Department of Ecology, 310 Lewis Hall, Montana State University, Bozeman, Montana 59717, USA.
Ecol Appl. 2013 Apr;23(3):643-53. doi: 10.1890/12-0959.1.
It is increasingly common for studies of animal ecology to use model-based predictions of environmental variables as explanatory or predictor variables, even though model prediction uncertainty is typically unknown. To demonstrate the potential for misleading inferences when model predictions with error are used in place of direct measurements, we compared snow water equivalent (SWE) and snow depth as predicted by the Snow Data Assimilation System (SNODAS) to field measurements of SWE and snow depth. We examined locations on elk (Cervus canadensis) winter ranges in western Wyoming, because modeled data such as SNODAS output are often used for inferences on elk ecology. Overall, SNODAS predictions tended to overestimate field measurements, prediction uncertainty was high, and the difference between SNODAS predictions and field measurements was greater in snow shadows for both snow variables compared to non-snow shadow areas. We used a simple simulation of snow effects on the probability of an elk being killed by a predator to show that, if SNODAS prediction uncertainty was ignored, we might have mistakenly concluded that SWE was not an important factor in where elk were killed in predatory attacks during the winter. In this simulation, we were interested in the effects of snow at finer scales (< 1 km2) than the resolution of SNODAS. If bias were to decrease when SNODAS predictions are averaged over coarser scales, SNODAS would be applicable to population-level ecology studies. In our study, however, averaging predictions over moderate to broad spatial scales (9-2200 km2) did not reduce the differences between SNODAS predictions and field measurements. This study highlights the need to carefully evaluate two issues when using model output as an explanatory variable in subsequent analysis: (1) the model's resolution relative to the scale of the ecological question of interest and (2) the implications of prediction uncertainty on inferences when using model predictions as explanatory or predictor variables.
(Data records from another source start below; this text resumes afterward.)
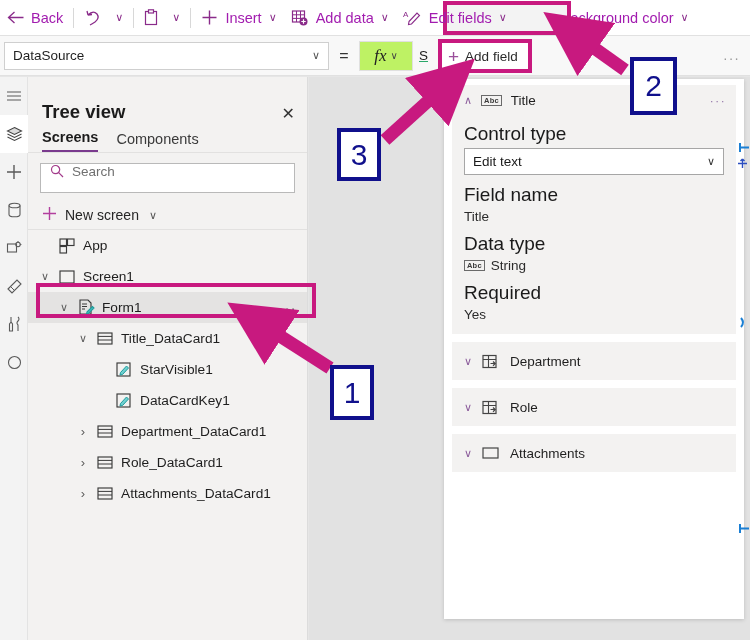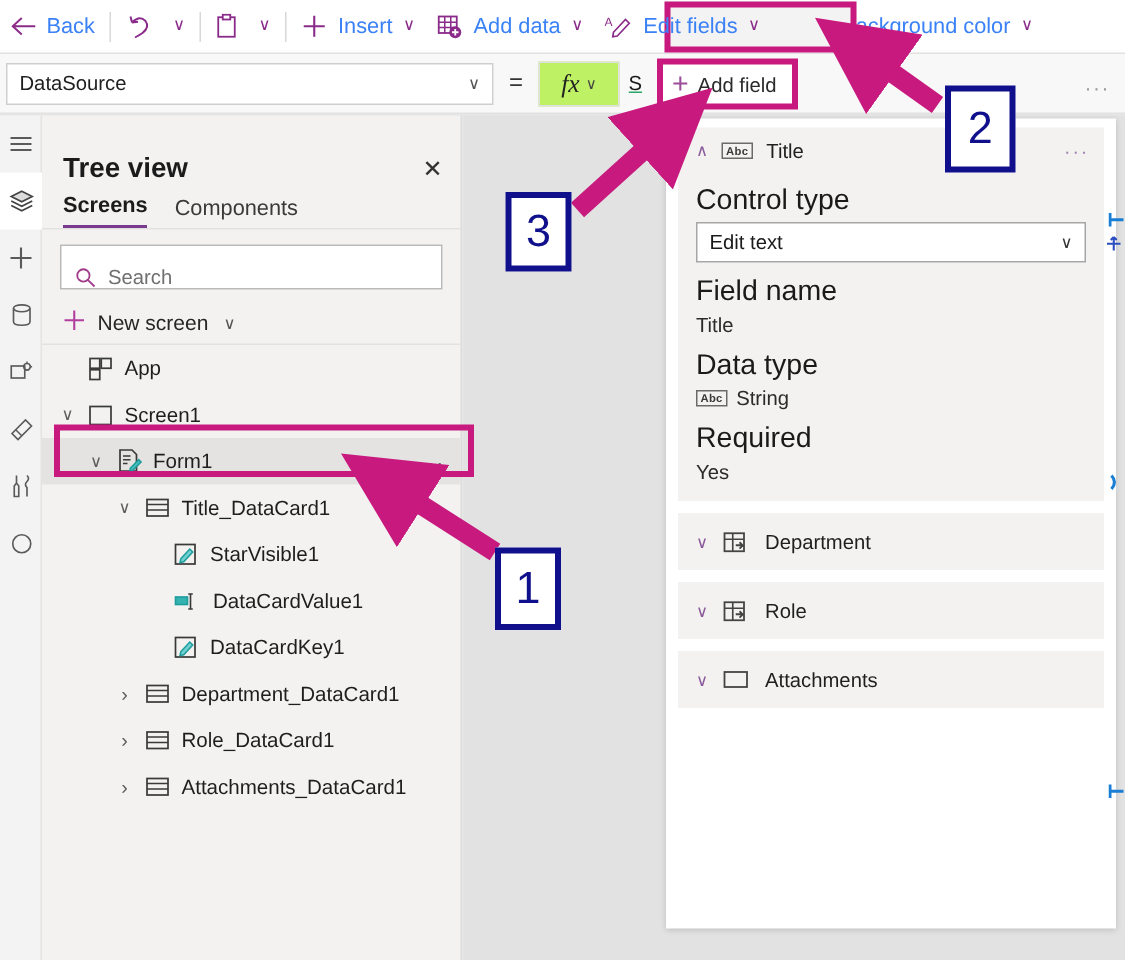"Back" .cmd-label { color: #3b82f6 -> #a21caf }
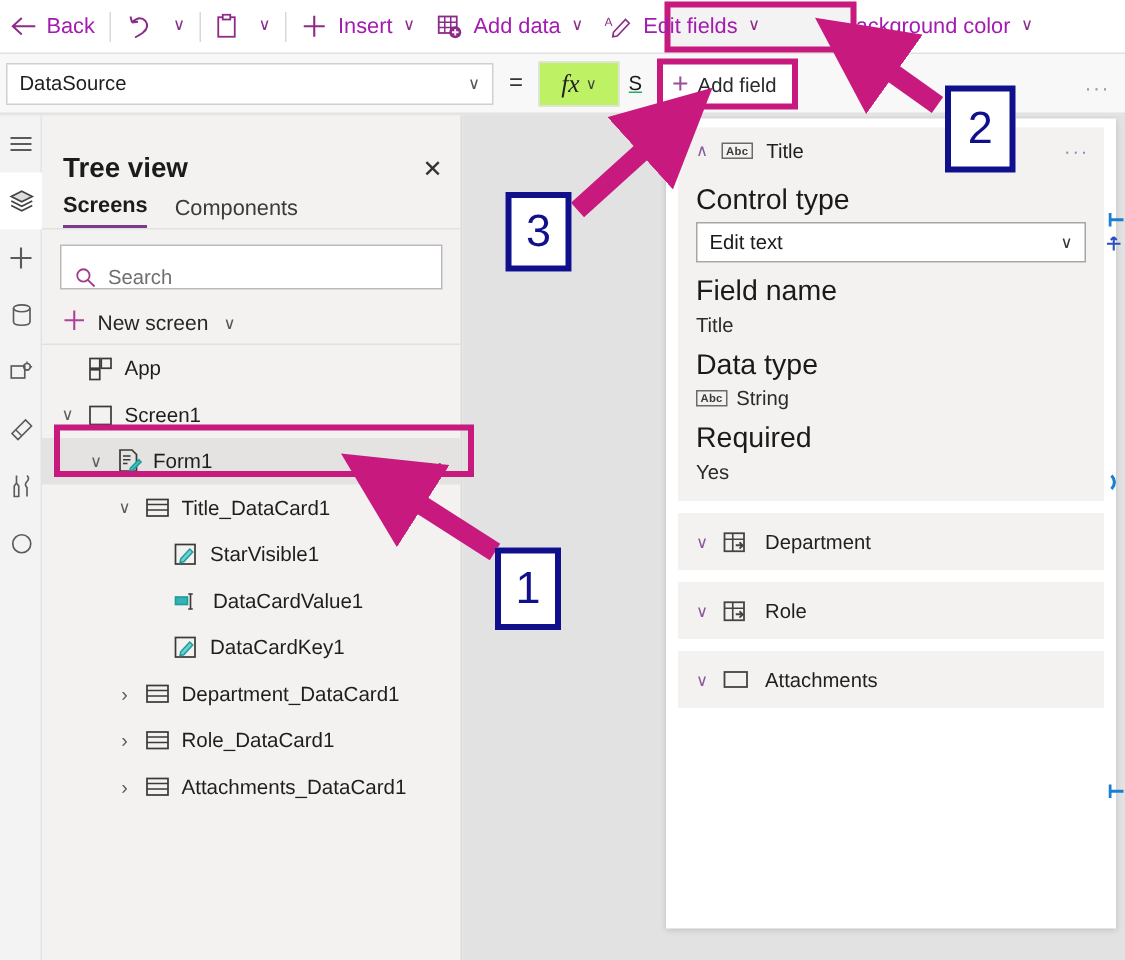"Search" .search-box { align-items: flex-end -> flex-start }
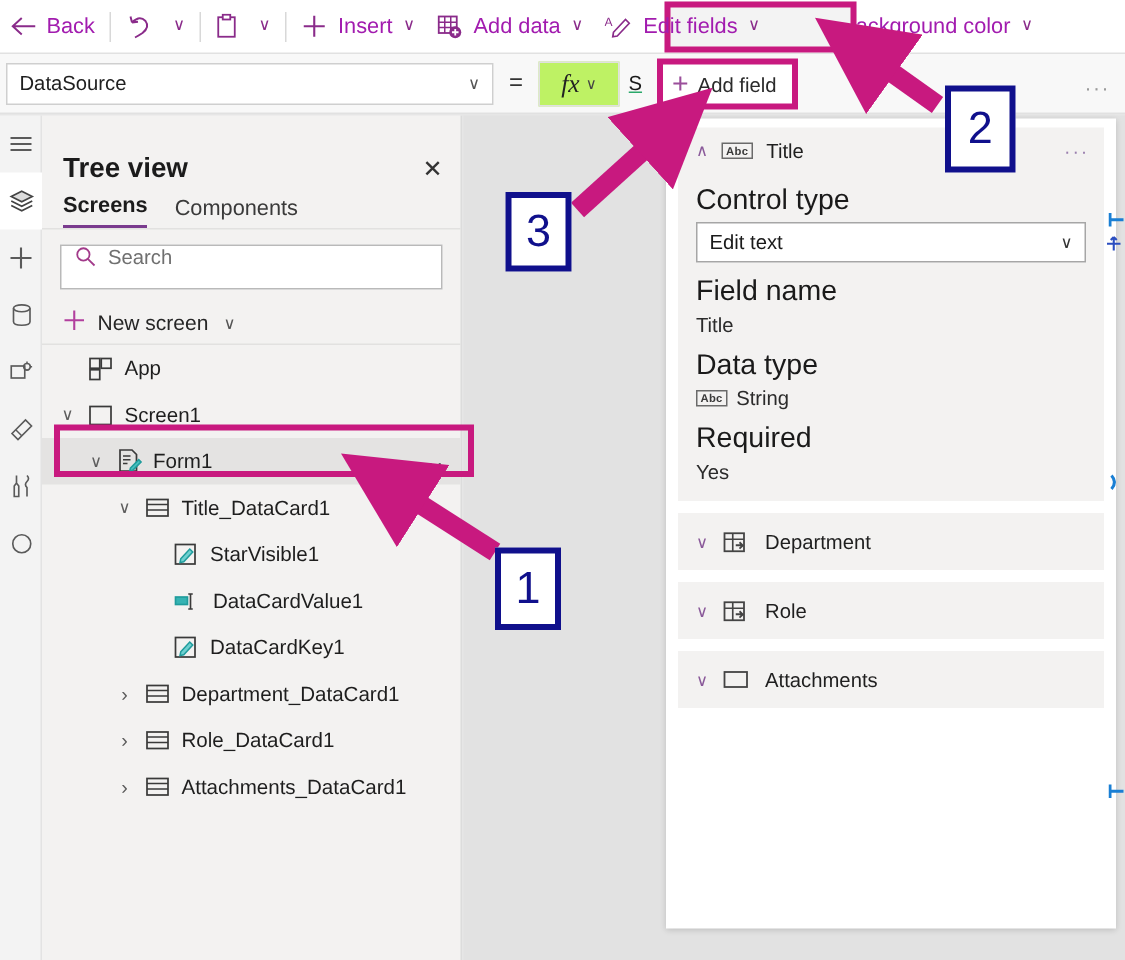"DataCardValue1" div.node { html: <div> <span></span> <span> <svg> <rect></rect> <path></path> </svg> </span> <span>DataCardValue1</span> </div> -> none }
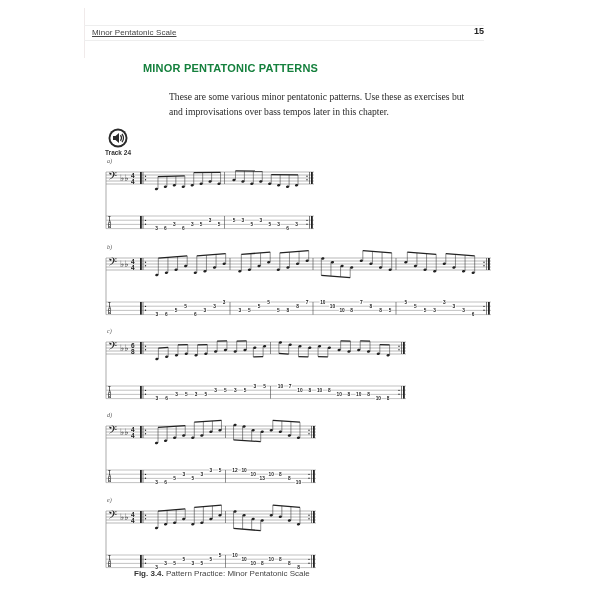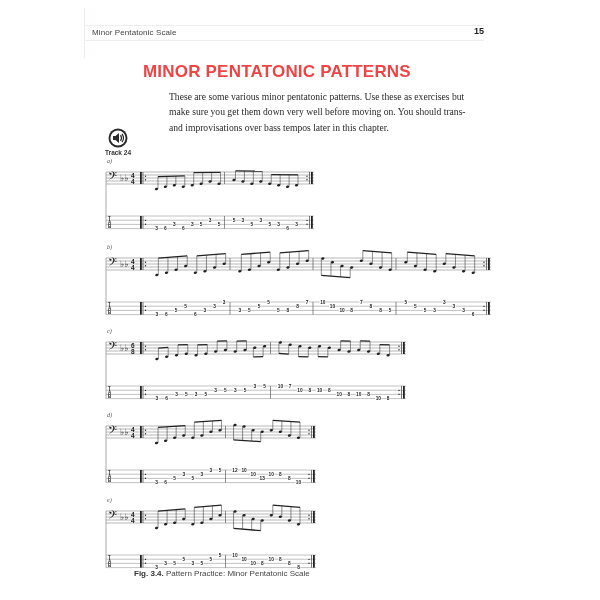"Minor Pentatonic Scale" .running-header-title { text-decoration: none -> underline }
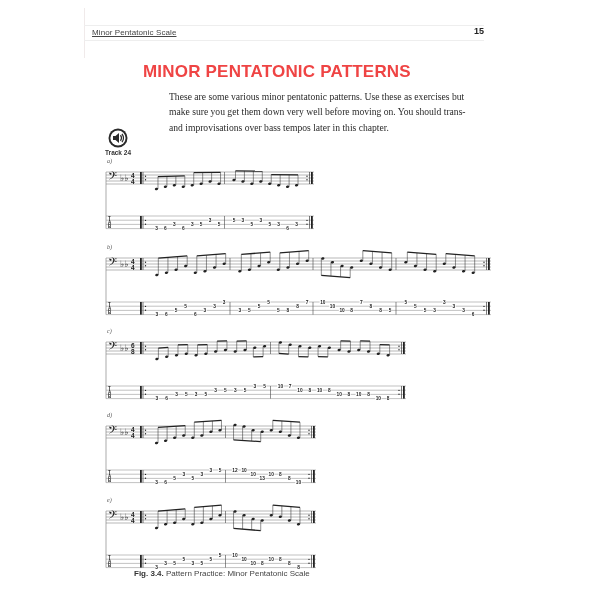"MINOR PENTATONIC PATTERNS" .section-title { color: #ef4444 -> #15803d; font-size: 17px -> 11px }
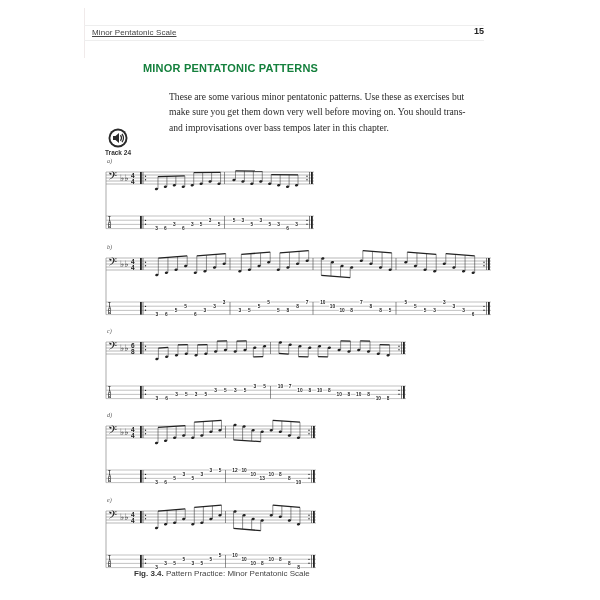"make sure you get them" div { html: <div>make sure you get them down very well before moving on. You should trans-</div> -> none }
越来越多的动物生态学研究使用基于模型的环境变量预测作为解释变量或预测变量,尽管模型预测不确定性通常是未知的。为了展示在使用存在误差的模型预测代替直接测量值时进行误导性推断的可能性,我们将 SNODAS 预测的雪水当量 (SWE) 和雪深与 SWE 和雪深的实地测量值进行了比较。我们检查了怀俄明州西部麋鹿 (Cervus canadensis) 冬季牧场的位置,因为像 SNODAS 输出这样的模型数据通常用于麋鹿生态学的推断。总体而言,SNODAS 预测值往往高估了实地测量值,预测不确定性较高,并且与非雪影区域相比,两个雪变量的 SNODAS 预测值与实地测量值之间的差异在雪影区域更大。我们使用一个简单的模拟来展示雪对麋鹿被捕食者杀死的概率的影响,如果忽略 SNODAS 预测不确定性,我们可能错误地得出结论,认为 SWE 不是冬季麋鹿在捕食者攻击中被杀死的重要因素。在这个模拟中,我们对小于 SNODAS 分辨率的更精细尺度 (<1km2) 的雪的影响感兴趣。如果 SNODAS 预测在更粗糙的尺度上平均时偏差减小,那么 SNODAS 将适用于种群水平的生态学研究。然而,在我们的研究中,在中等至广泛的空间尺度 (9-2200km2) 上平均预测值并没有减少 SNODAS 预测值与实地测量值之间的差异。本研究强调了在将模型输出用作后续分析中的解释变量时,需要仔细评估两个问题:(1) 模型相对于感兴趣的生态问题的尺度的分辨率;(2) 在使用模型预测作为解释变量或预测变量时,预测不确定性对推断的影响。